> _WHAT IS REQUIRED_: Print out the data below in full and exactly, skipping the pictures.

Data excerpts
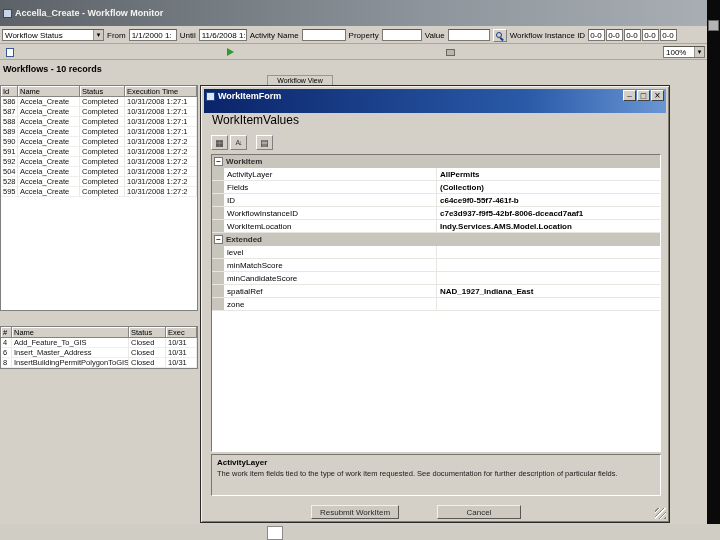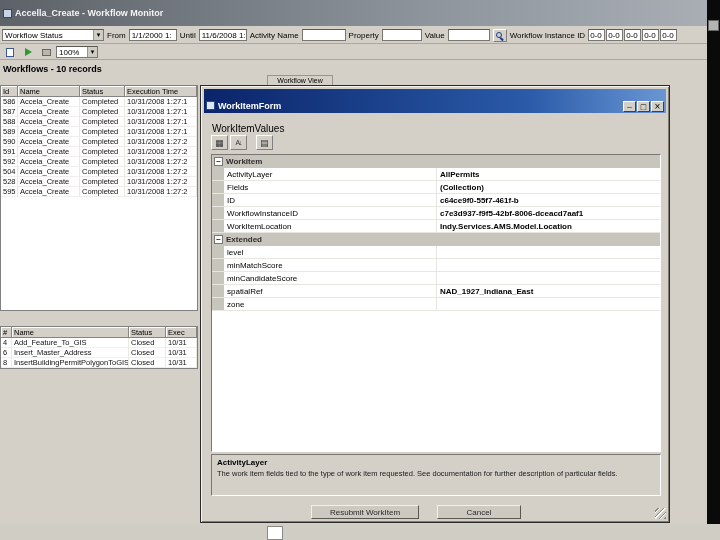"100%" .toolbar2 { justify-content: none -> space-between }
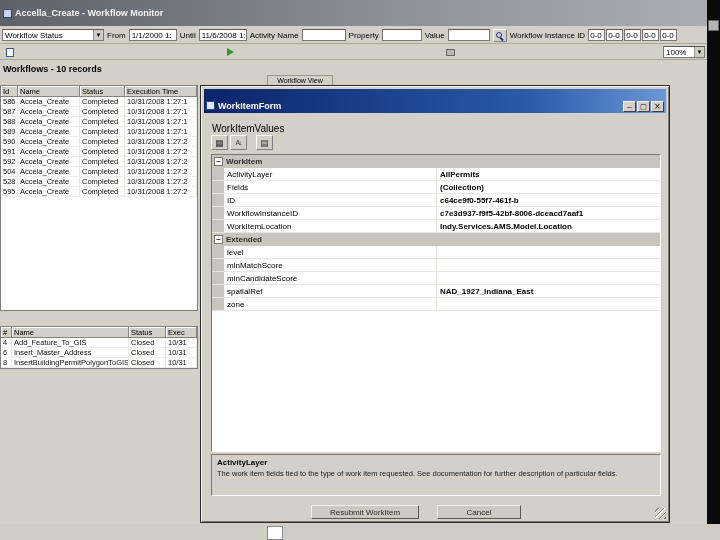"WorkItemForm" .dlg-titlebar { align-items: flex-start -> flex-end }
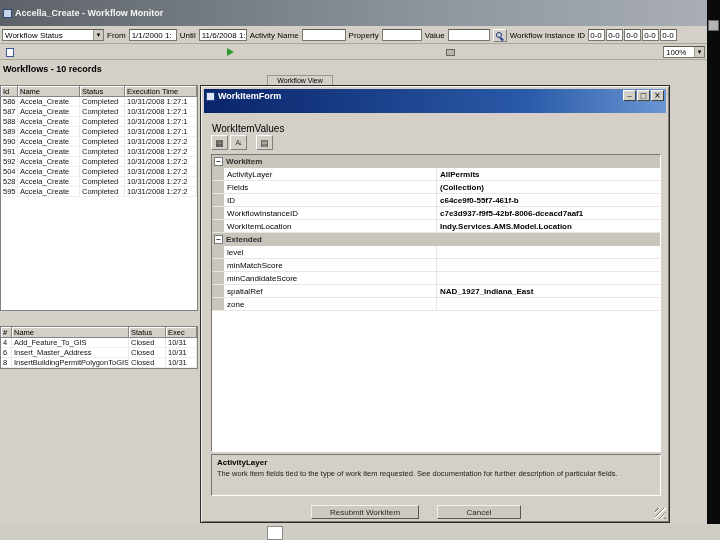"WorkItemValues" .dlg-subtitle { font-size: 10px -> 12px; top: 37px -> 27px }
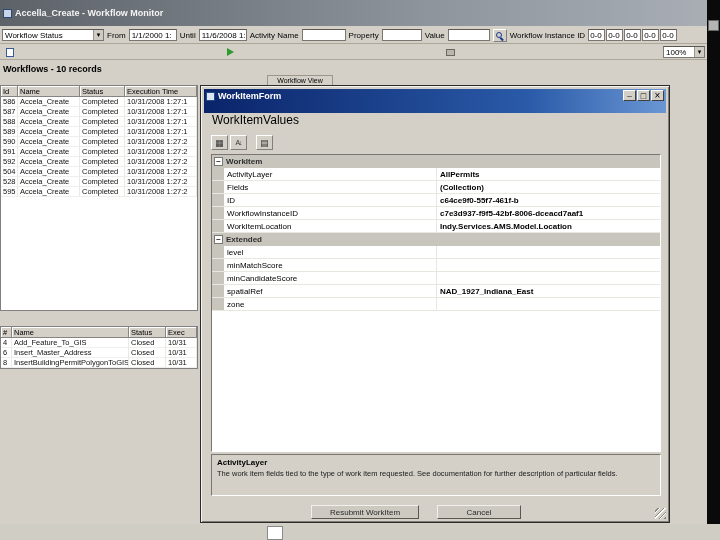"Resubmit WorkItem" .btn-resubmit { width: 108px -> 88px }
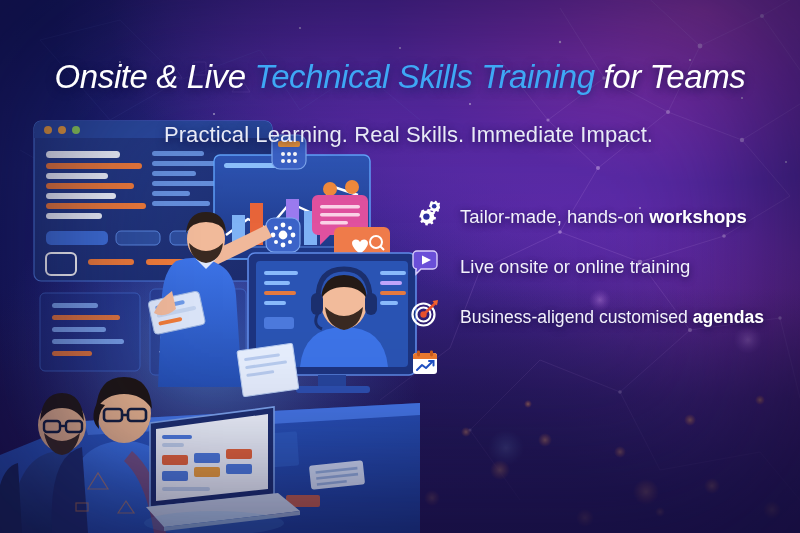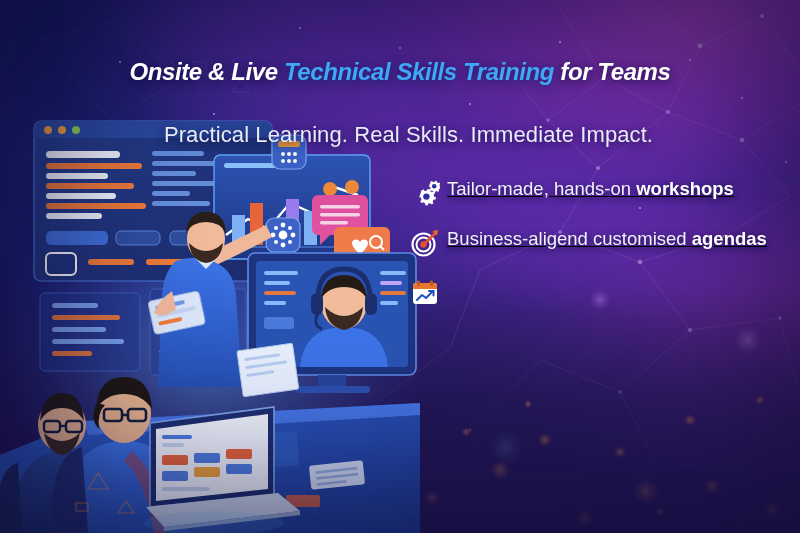"Onsite & Live Technical Skills" .title { font-size: 24px -> 33px; font-weight: bold -> normal }
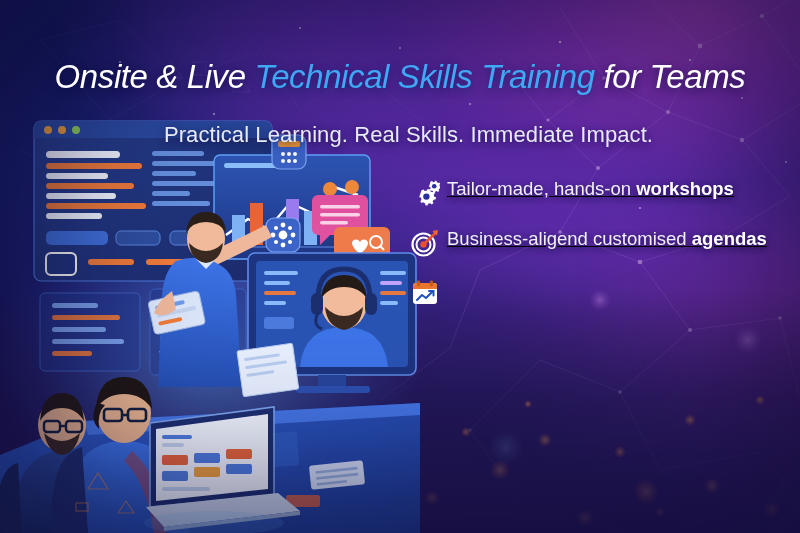"Tailor-made, hands-on workshops" .bullet { align-items: flex-start -> flex-end; gap: 7px -> 20px; text-decoration: underline -> none }
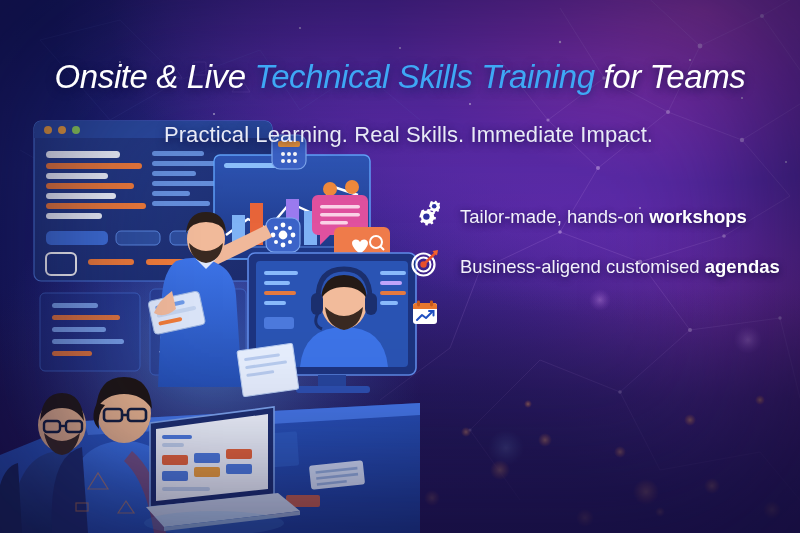"Live onsite or online training" div.bullet { html: none -> <div> <svg> <path></path> <path></path> </svg> <span><span>Live onsite or online training</span><b></b></span> </div> }
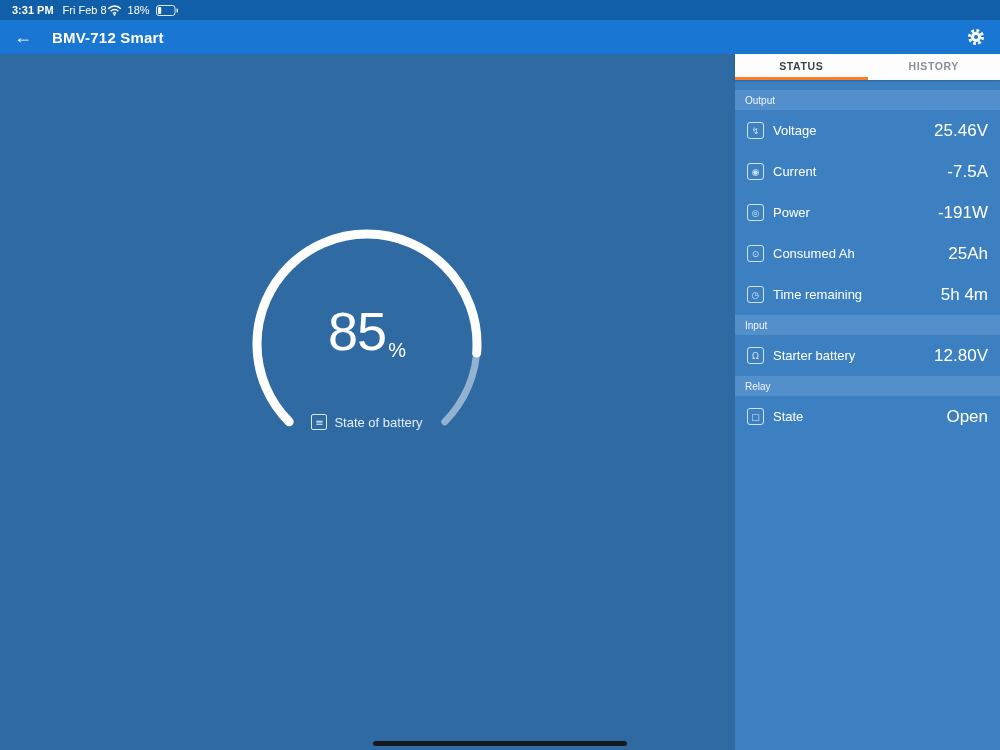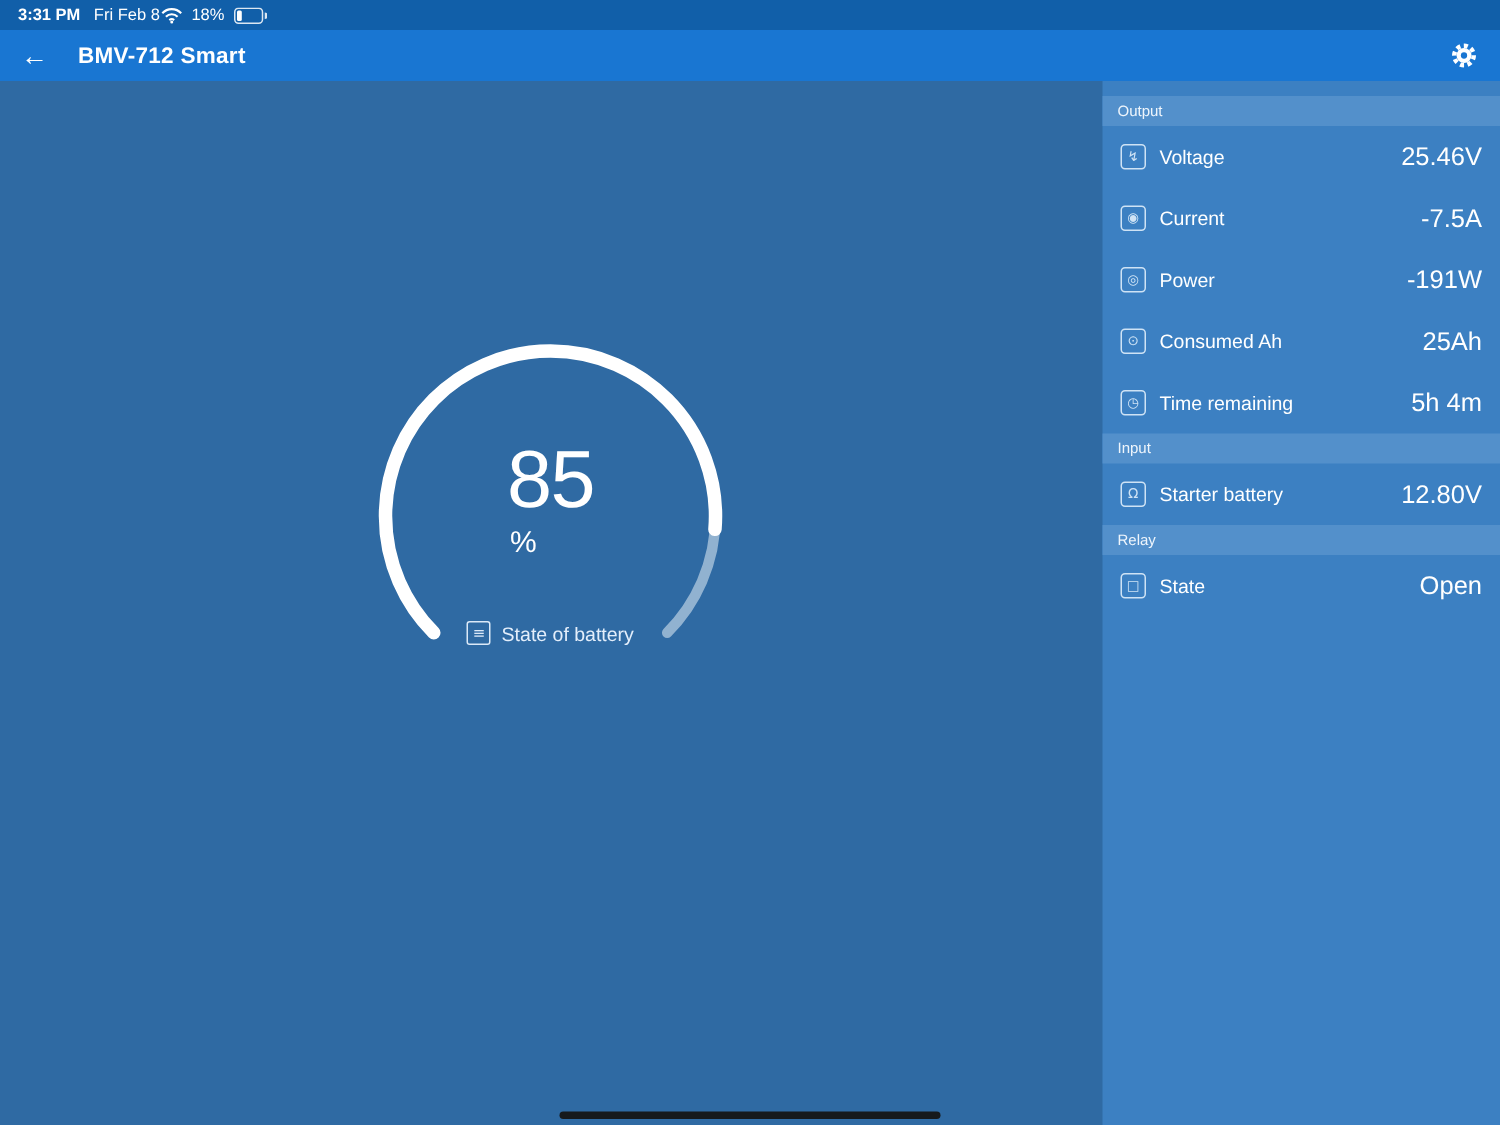"STATUS" div.tabbar { html: none -> <div> <div>STATUS</div> <div>HISTORY</div> </div> }
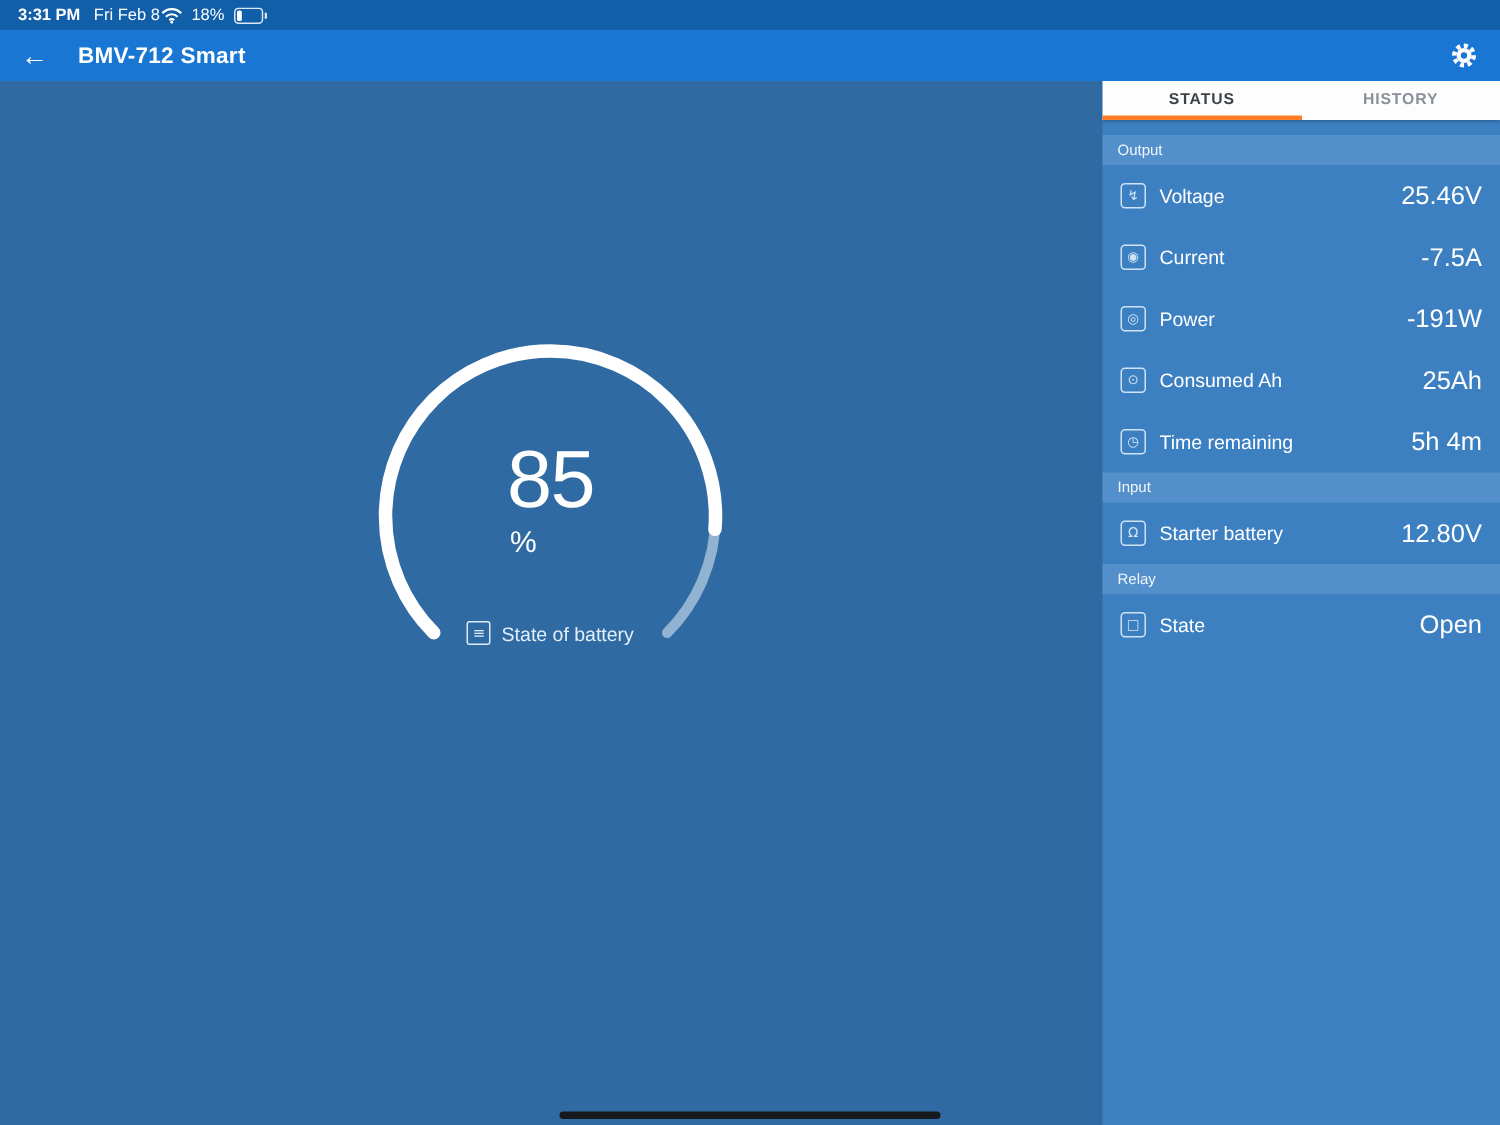"85" .gauge-center-inner { align-items: flex-start -> flex-end; flex-direction: column -> none }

> _RESULT FOR THIS TASK_:
"100%" .toolbar2 { justify-content: none -> space-between }
"WorkItemForm" .dlg-titlebar { align-items: flex-start -> flex-end }
"WorkItemValues" .dlg-subtitle { font-size: 10px -> 12px; top: 37px -> 27px }
"Resubmit WorkItem" .btn-resubmit { width: 108px -> 88px }
"Onsite & Live Technical Skills" .title { font-size: 24px -> 33px; font-weight: bold -> normal }
"Tailor-made, hands-on workshops" .bullet { align-items: flex-start -> flex-end; gap: 7px -> 20px; text-decoration: underline -> none }
"Live onsite or online training" div.bullet { html: none -> <div> <svg> <path></path> <path></path> </svg> <span><span>Live onsite or online training</span><b></b></span> </div> }
"STATUS" div.tabbar { html: none -> <div> <div>STATUS</div> <div>HISTORY</div> </div> }
"85" .gauge-center-inner { align-items: flex-start -> flex-end; flex-direction: column -> none }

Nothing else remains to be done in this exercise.